So Long Sucker is a board game invented in 1950 by Mel Hausner, John Nash, Lloyd Shapley, and Martin Shubik. It is a four-person bargaining/economic strategy game. Each player begins the game with seven chips, and in the course of play, attempts to acquire all the other players' chips. This requires making agreements with the other players, which are ultimately unenforceable. To win, players must eventually go back on such agreements. The game takes approximately 60 minutes to play.

Rules 
The rules are as follows:
 Starting a game:
 Four players are required.
 Each player takes seven chips of one color (so that each player has their own distinct color), and all chips must remain visible at all times.
 One player is randomly selected as the first player to move.
 Playing the game:
 If a player has a chip that is not their color, it is referred to as their prisoner.
 Players move by playing one of their chips of any color (due to capturing prisoners) onto the playing area, starting a new pile, or on top of any existing chip(s) in the playing area.
 There are three possible outcomes:
 If the top two chips are the same color, they are captured. The player of the color corresponding to the color the capture was made with removes one of the chips from the game and takes the remaining chips, then they take the next move.
 If a color is missing from the pile, the player selects the next person to move, as long as that player does not have a color in the pile.
 If all four colors are in the pile, the player who's top chip is furthest down in the stack is the next player to move.

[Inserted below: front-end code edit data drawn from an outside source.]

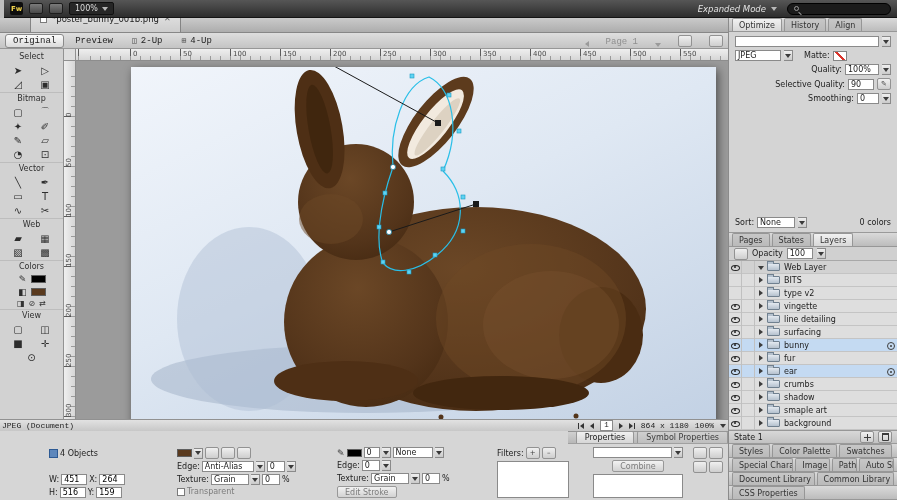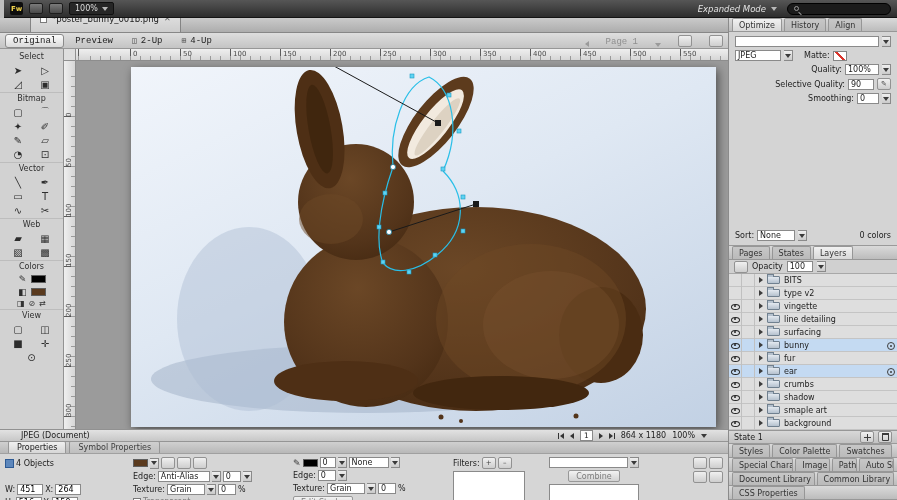"Web Layer" div.lrow { html: none -> <div> <span></span> <span></span> <span></span> <span></span> <span>Web Layer</span> <span></span> </div> }
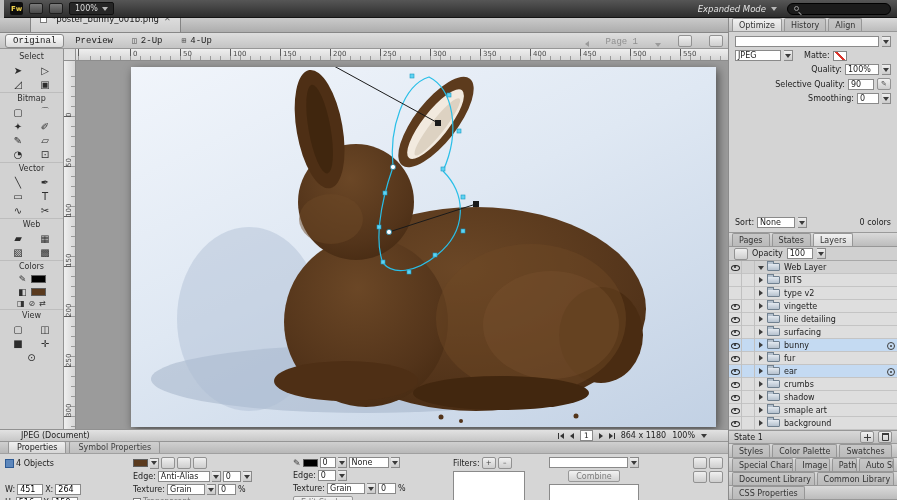"JPEG (Document)" .statusbar { font-family: none -> Liberation Mono, monospace; padding: 0 21px -> 0 2px }
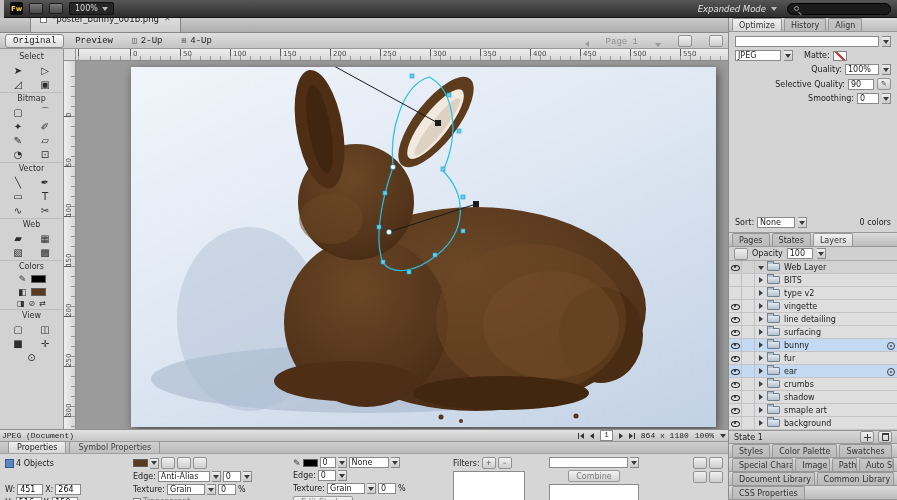"Properties" .props { align-items: none -> flex-end; height: 59px -> 69px }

 If a player is unable to move, they become defeated and are unable to move for the remainder of the game. The move returns to the player who gave the defeated player the move. If this should also defeat that player in turn, whoever gave that player the move will get the next turn, etc.
 Prisoners may be transferred or removed from the game at any time, including immediately before a player is defeated, potentially allowing them to move, and stopping them from being defeated.
 Deals may be made, but all deals are public and nonbinding.
 A defeated player's chips remain in play, but are ignored when determining order of play. In the case where a capture is made with the defeated player's color, as the defeated player is definitionally unable to move, play rebounds to the player who made the capture.
 Winning the game:
 The winner is the last surviving player (after the others have been defeated).
 A player can win even if they hold no chips and all of their chips have been killed.
 Strategy:
 Coalitions, or agreements to cooperate, are permitted, and may take any form.
 There is no penalty for failure to live up to an agreement.
 Players are freely allowed to confer only at the table during the game–no secret or prior agreements are allowed.

Alternative name 
Nash's original name for the game was Fuck You, Buddy. The first episode of Adam Curtis's documentary The Trap, which looks at Nash's work, is titled "F**K You, Buddy".